TASK DETAILS: Up to and including the line that contains "- 3.1.3. 17,5%", write out every line of the entries exactly, beginning with the first. Omit the pictures.

RECORDS FOR THIS EXERCISE:
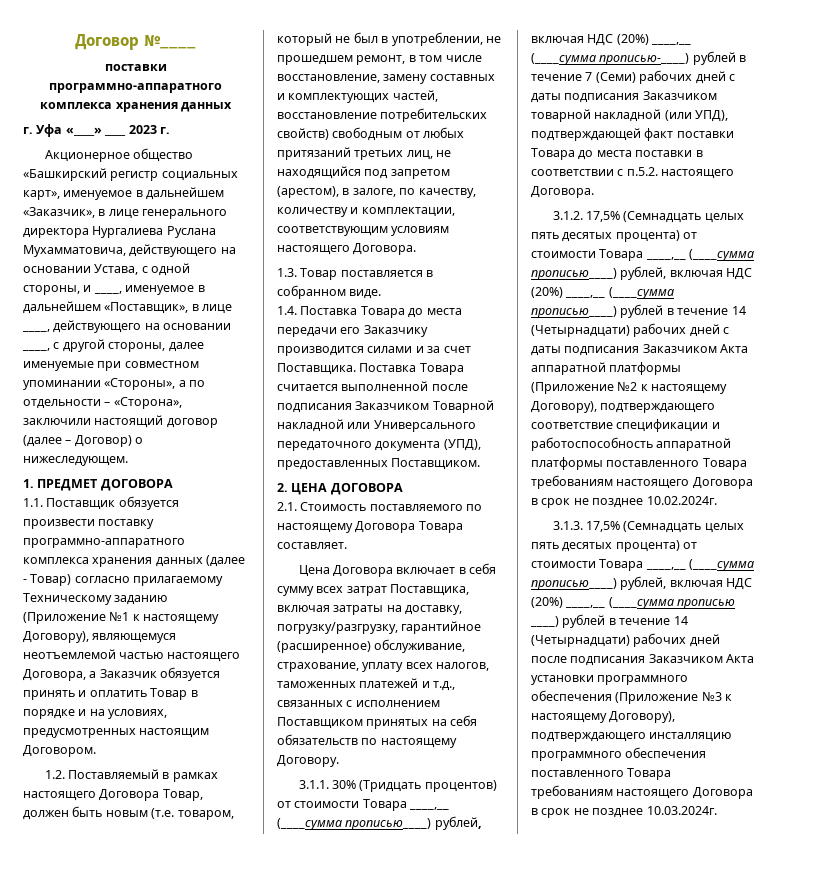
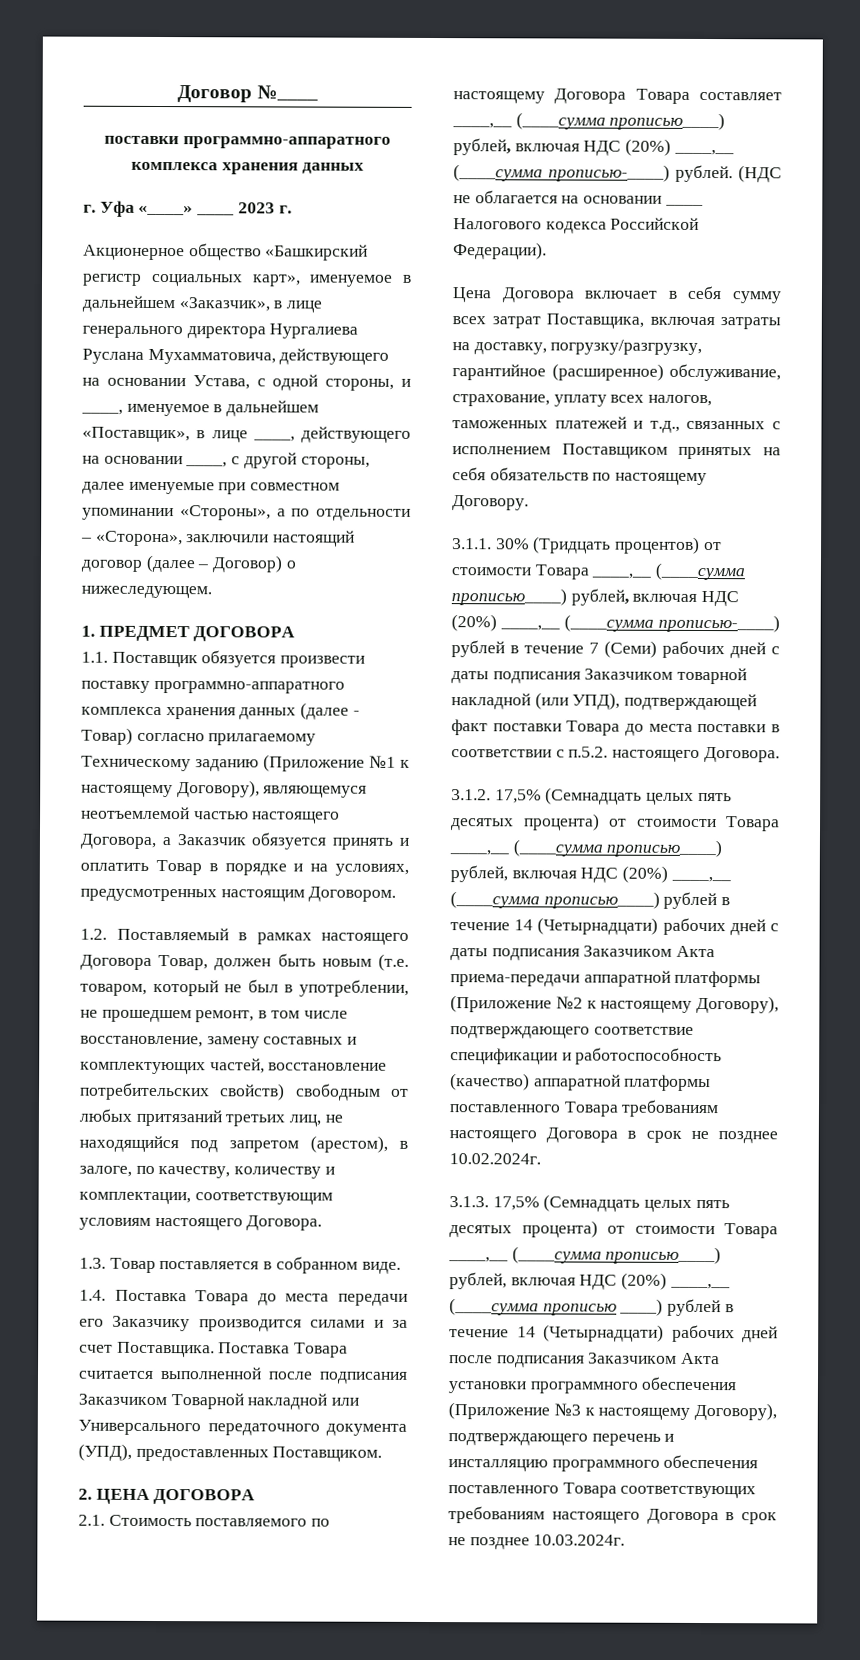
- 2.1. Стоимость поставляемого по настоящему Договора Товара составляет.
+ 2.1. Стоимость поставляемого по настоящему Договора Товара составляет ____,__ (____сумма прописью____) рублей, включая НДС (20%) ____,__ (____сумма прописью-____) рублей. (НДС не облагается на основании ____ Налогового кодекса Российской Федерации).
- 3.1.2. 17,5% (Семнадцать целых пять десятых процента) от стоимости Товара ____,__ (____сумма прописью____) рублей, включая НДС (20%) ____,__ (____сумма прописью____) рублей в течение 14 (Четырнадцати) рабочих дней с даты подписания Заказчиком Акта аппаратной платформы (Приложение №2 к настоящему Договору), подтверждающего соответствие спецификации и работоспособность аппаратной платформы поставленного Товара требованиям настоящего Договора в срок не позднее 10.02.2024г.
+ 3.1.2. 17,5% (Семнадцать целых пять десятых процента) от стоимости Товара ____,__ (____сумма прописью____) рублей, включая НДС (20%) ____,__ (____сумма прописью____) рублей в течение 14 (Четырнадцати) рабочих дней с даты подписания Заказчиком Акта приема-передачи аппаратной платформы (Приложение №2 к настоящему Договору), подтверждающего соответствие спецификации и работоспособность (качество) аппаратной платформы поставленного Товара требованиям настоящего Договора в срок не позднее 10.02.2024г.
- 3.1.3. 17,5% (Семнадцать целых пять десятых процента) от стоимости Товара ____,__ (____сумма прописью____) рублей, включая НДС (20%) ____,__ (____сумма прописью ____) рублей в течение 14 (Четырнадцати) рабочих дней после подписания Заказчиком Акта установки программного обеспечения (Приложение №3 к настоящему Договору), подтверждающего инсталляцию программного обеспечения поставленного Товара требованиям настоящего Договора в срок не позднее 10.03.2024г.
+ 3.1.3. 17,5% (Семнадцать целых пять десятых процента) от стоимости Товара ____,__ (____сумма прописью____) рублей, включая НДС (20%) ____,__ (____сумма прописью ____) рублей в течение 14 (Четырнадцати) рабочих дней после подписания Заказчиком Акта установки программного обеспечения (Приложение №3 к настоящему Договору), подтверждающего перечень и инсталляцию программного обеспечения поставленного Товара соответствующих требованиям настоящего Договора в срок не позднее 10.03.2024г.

THE COMPLETED TASK:
- 2.1. Стоимость поставляемого по настоящему Договора Товара составляет.
+ 2.1. Стоимость поставляемого по настоящему Договора Товара составляет ____,__ (____сумма прописью____) рублей, включая НДС (20%) ____,__ (____сумма прописью-____) рублей. (НДС не облагается на основании ____ Налогового кодекса Российской Федерации).
- 3.1.2. 17,5% (Семнадцать целых пять десятых процента) от стоимости Товара ____,__ (____сумма прописью____) рублей, включая НДС (20%) ____,__ (____сумма прописью____) рублей в течение 14 (Четырнадцати) рабочих дней с даты подписания Заказчиком Акта аппаратной платформы (Приложение №2 к настоящему Договору), подтверждающего соответствие спецификации и работоспособность аппаратной платформы поставленного Товара требованиям настоящего Договора в срок не позднее 10.02.2024г.
+ 3.1.2. 17,5% (Семнадцать целых пять десятых процента) от стоимости Товара ____,__ (____сумма прописью____) рублей, включая НДС (20%) ____,__ (____сумма прописью____) рублей в течение 14 (Четырнадцати) рабочих дней с даты подписания Заказчиком Акта приема-передачи аппаратной платформы (Приложение №2 к настоящему Договору), подтверждающего соответствие спецификации и работоспособность (качество) аппаратной платформы поставленного Товара требованиям настоящего Договора в срок не позднее 10.02.2024г.
- 3.1.3. 17,5% (Семнадцать целых пять десятых процента) от стоимости Товара ____,__ (____сумма прописью____) рублей, включая НДС (20%) ____,__ (____сумма прописью ____) рублей в течение 14 (Четырнадцати) рабочих дней после подписания Заказчиком Акта установки программного обеспечения (Приложение №3 к настоящему Договору), подтверждающего инсталляцию программного обеспечения поставленного Товара требованиям настоящего Договора в срок не позднее 10.03.2024г.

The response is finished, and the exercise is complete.